Academia does itself no favours when it ‘addresses militaries with an air of intellectual superiority and detachment’ as Admiral Goldrick put it at the 2017 McMullen Naval History Symposium.  As with many tribes, academia can appear unapproachable to outsiders and getting your ideas published is a tortuous process for natives of the academic world never mind outsiders. For this reason, initiatives like the Wavell Room are extremely valuable.  They provide an accessible forum for people who wouldn’t think to approach a traditional journal.  They, and other similar sites, are playing an important role in the democratisation of military learning.  This has led to a richer discussion of contemporary security issues fed by a proliferation of ideas shared by civilians and military on blogs and social media.  Not only has this democratisation of learning broken down barriers between academic and practitioner but also between ranks within the military.  Sharing ideas is being seen less as the sole domain of the Advanced Command and Staff Course cohort.  However, there is still much more to do here, particularly in empowering non-commissioned ranks to get involved.  Social media and blogs provide an accessible entry point to military learning and their success is a welcome trend.  In this context, I’m grateful to Dr David Morgan-Owen for inviting me to write this article for Defence in Depth and hope it is the beginning of another trend which sees contributions invited from practitioners as well as academics, and from junior courses as well as the senior ones.

Returning to the Thucydides quote I opened with, my experience does not support the characterisation of warriors as fools or scholars as cowards.  However, I have found that military learning flourishes when distinctions are blurred. Not just distinctions between the roles of civilian and military, but also the value of contributions between juniors and seniors within the military.  Even if the military is institutionally incapable of removing these distinctions within the context of formal learning, they are disappearing in the context of informal learning thanks to social media and the proliferation of sites like the Wavell Room.  This is a welcome development in military learning.

 

[1]Foot, P. 2002, European Education Today, p. 200: in Kennedy, Gregory C., and Keith Neilson. Military Education: Past, Present, and Future. Westport (Connecticut): Praeger, 2002.
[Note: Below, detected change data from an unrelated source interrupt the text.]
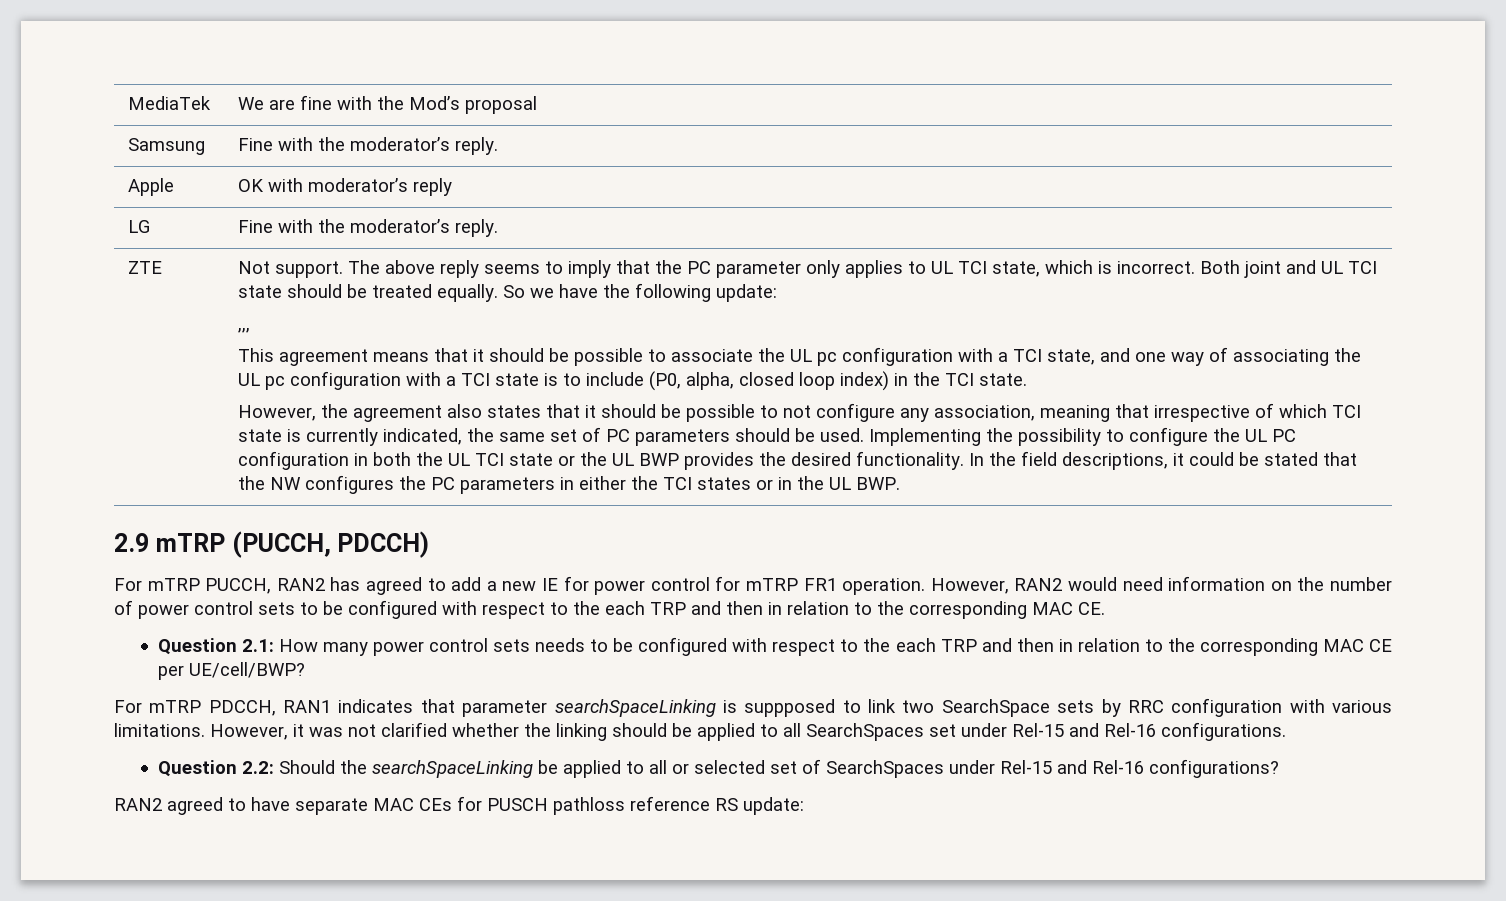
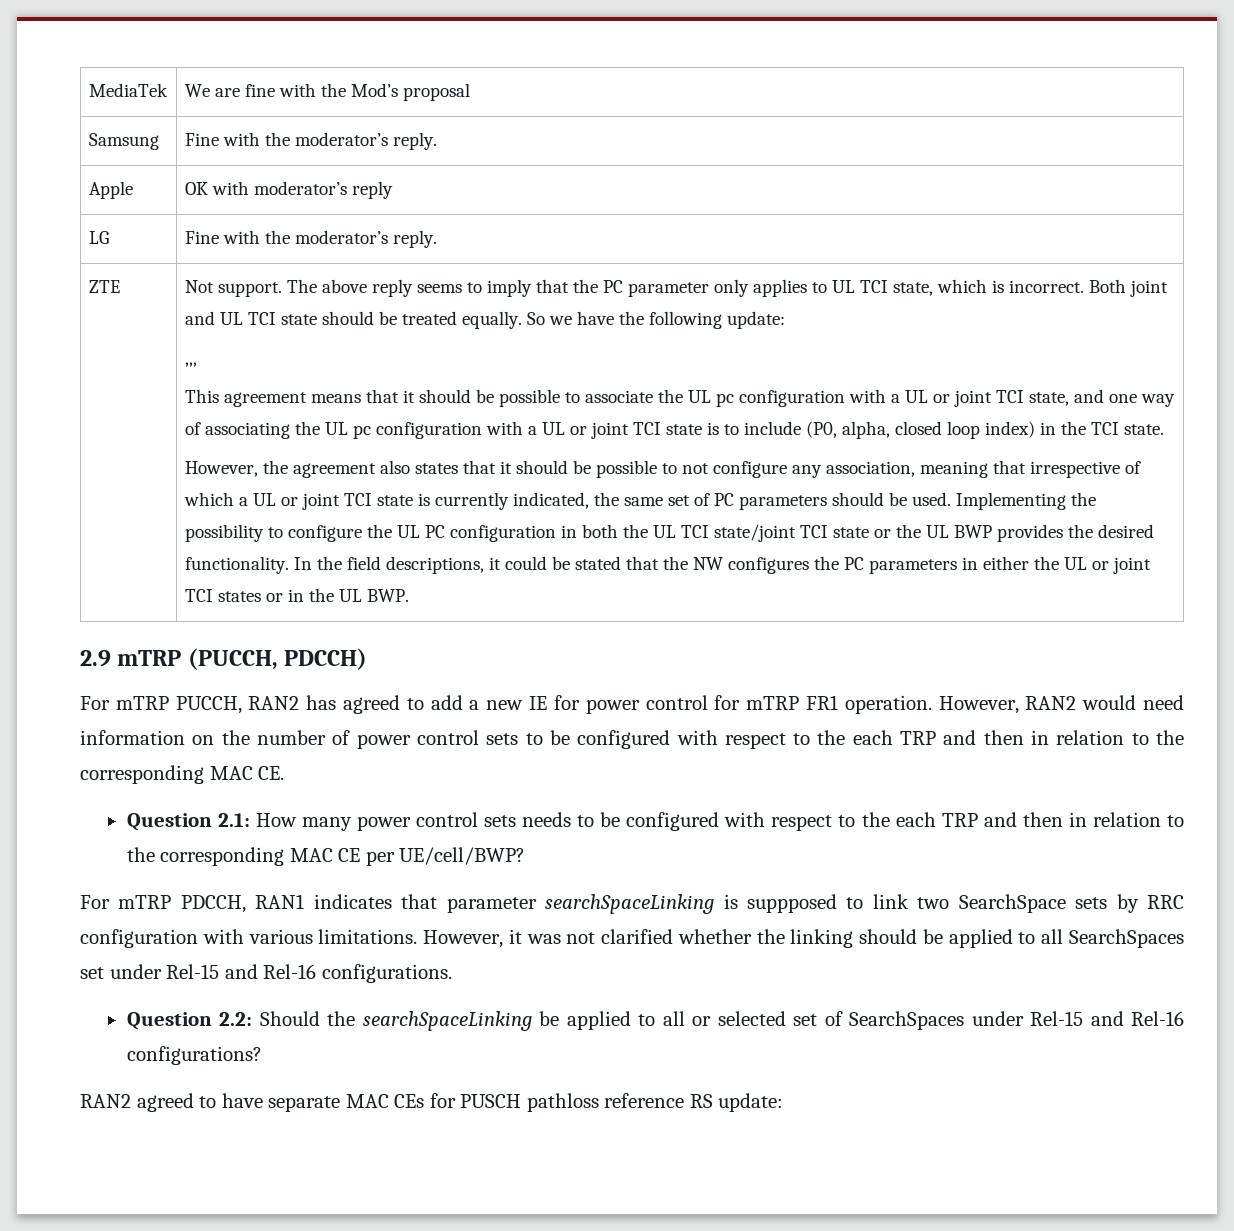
- This agreement means that it should be possible to associate the UL pc configuration with a TCI state, and one way of associating the UL pc configuration with a TCI state is to include (P0, alpha, closed loop index) in the TCI state.
+ This agreement means that it should be possible to associate the UL pc configuration with a UL or joint TCI state, and one way of associating the UL pc configuration with a UL or joint TCI state is to include (P0, alpha, closed loop index) in the TCI state.
- However, the agreement also states that it should be possible to not configure any association, meaning that irrespective of which TCI state is currently indicated, the same set of PC parameters should be used.
+ However, the agreement also states that it should be possible to not configure any association, meaning that irrespective of which a UL or joint TCI state is currently indicated, the same set of PC parameters should be used.
- Implementing the possibility to configure the UL PC configuration in both the UL TCI state or the UL BWP provides the desired functionality.
+ Implementing the possibility to configure the UL PC configuration in both the UL TCI state/joint TCI state or the UL BWP provides the desired functionality.
- In the field descriptions, it could be stated that the NW configures the PC parameters in either the TCI states or in the UL BWP.
+ In the field descriptions, it could be stated that the NW configures the PC parameters in either the UL or joint TCI states or in the UL BWP.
[2]Kennedy, Gregory C., and Keith Neilson. Military Education: Past, Present, and Future. Westport (Connecticut): Praeger, 2002.

Image: An interior shot of the Defence Academy, Shrivenham, via flickr

One thought on “Fools and Cowards

  1. Andy Netherwood and fellow followers of the military education blogs will surely be familiar with “The Science of War,” by Col. G.F.R. Henderson CB, London, 1933? This collection of the Colonel’s essays and lectures delivered between 1891-1903 was edited by Col. Neill Malcolm DSO, (Argyll & Sutherland Highlanders) and contains memoir of the author by Field Marshall Earl Roberts VC. Stifling moans and groans, perhaps it might be worth taking another careful look at the texts extrapolating from the ways in which Col.Malcolm and FM Roberts appreciated Henderson’s approach and attitudes to change. Just a thought, Georgina Natzio Defence Writer, (Ret’d?)